(Extracted material Opens)
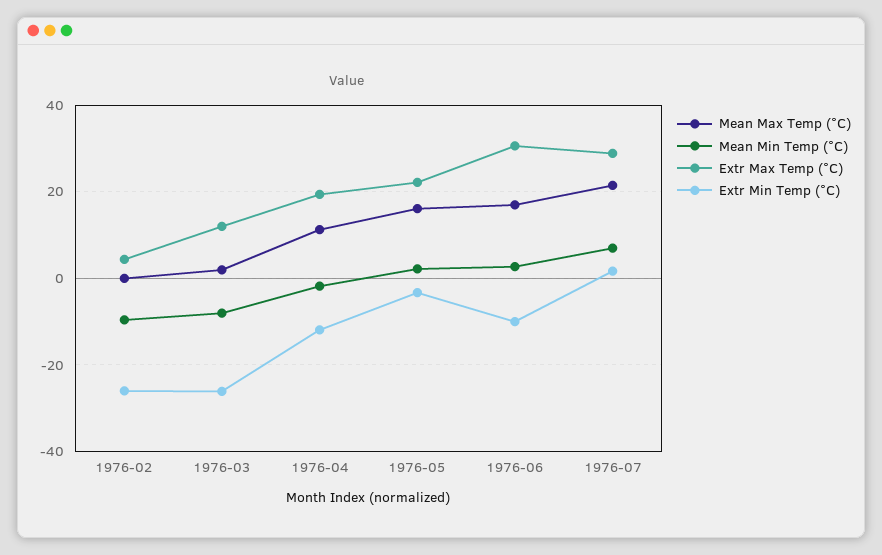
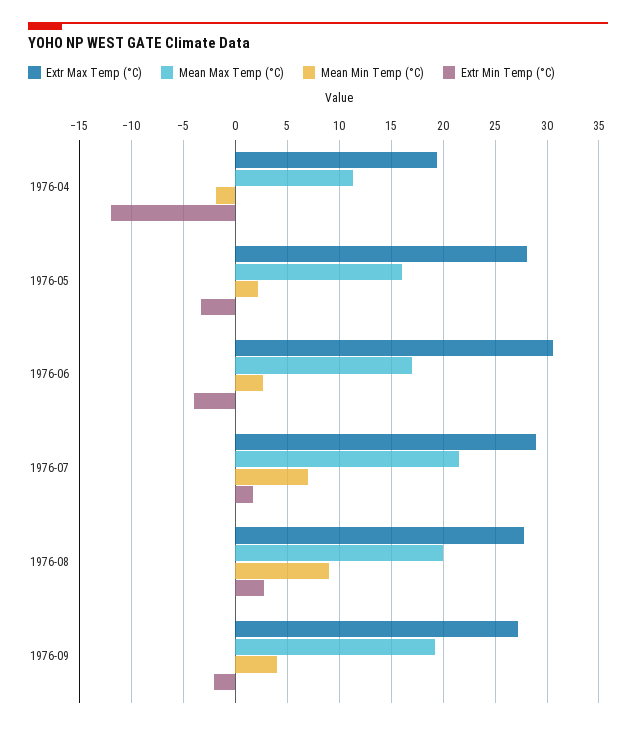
Mean Max Temp (°C), 1976-02: 0 -> none
Mean Min Temp (°C), 1976-02: -10 -> none
Extr Max Temp (°C), 1976-02: 4 -> none
Extr Min Temp (°C), 1976-02: -26 -> none
Mean Max Temp (°C), 1976-03: 2 -> none
Mean Min Temp (°C), 1976-03: -8 -> none
Extr Max Temp (°C), 1976-03: 12 -> none
Extr Min Temp (°C), 1976-03: -26 -> none
Extr Max Temp (°C), 1976-05: 22 -> 28
Extr Min Temp (°C), 1976-06: -10 -> -4
Extr Max Temp (°C), 1976-08: none -> 28
Mean Max Temp (°C), 1976-08: none -> 20
Mean Min Temp (°C), 1976-08: none -> 9
Extr Min Temp (°C), 1976-08: none -> 3
Extr Max Temp (°C), 1976-09: none -> 27
Mean Max Temp (°C), 1976-09: none -> 19
Mean Min Temp (°C), 1976-09: none -> 4
Extr Min Temp (°C), 1976-09: none -> -2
(Extracted material Closes)
Transcribe each entry above exactly, apart from the pictures.

◆ **Result of this exercise**
Mean Max Temp (°C), 1976-02: 0 -> none
Mean Min Temp (°C), 1976-02: -10 -> none
Extr Max Temp (°C), 1976-02: 4 -> none
Extr Min Temp (°C), 1976-02: -26 -> none
Mean Max Temp (°C), 1976-03: 2 -> none
Mean Min Temp (°C), 1976-03: -8 -> none
Extr Max Temp (°C), 1976-03: 12 -> none
Extr Min Temp (°C), 1976-03: -26 -> none
Extr Max Temp (°C), 1976-05: 22 -> 28
Extr Min Temp (°C), 1976-06: -10 -> -4
Extr Max Temp (°C), 1976-08: none -> 28
Mean Max Temp (°C), 1976-08: none -> 20
Mean Min Temp (°C), 1976-08: none -> 9
Extr Min Temp (°C), 1976-08: none -> 3
Extr Max Temp (°C), 1976-09: none -> 27
Mean Max Temp (°C), 1976-09: none -> 19
Mean Min Temp (°C), 1976-09: none -> 4
Extr Min Temp (°C), 1976-09: none -> -2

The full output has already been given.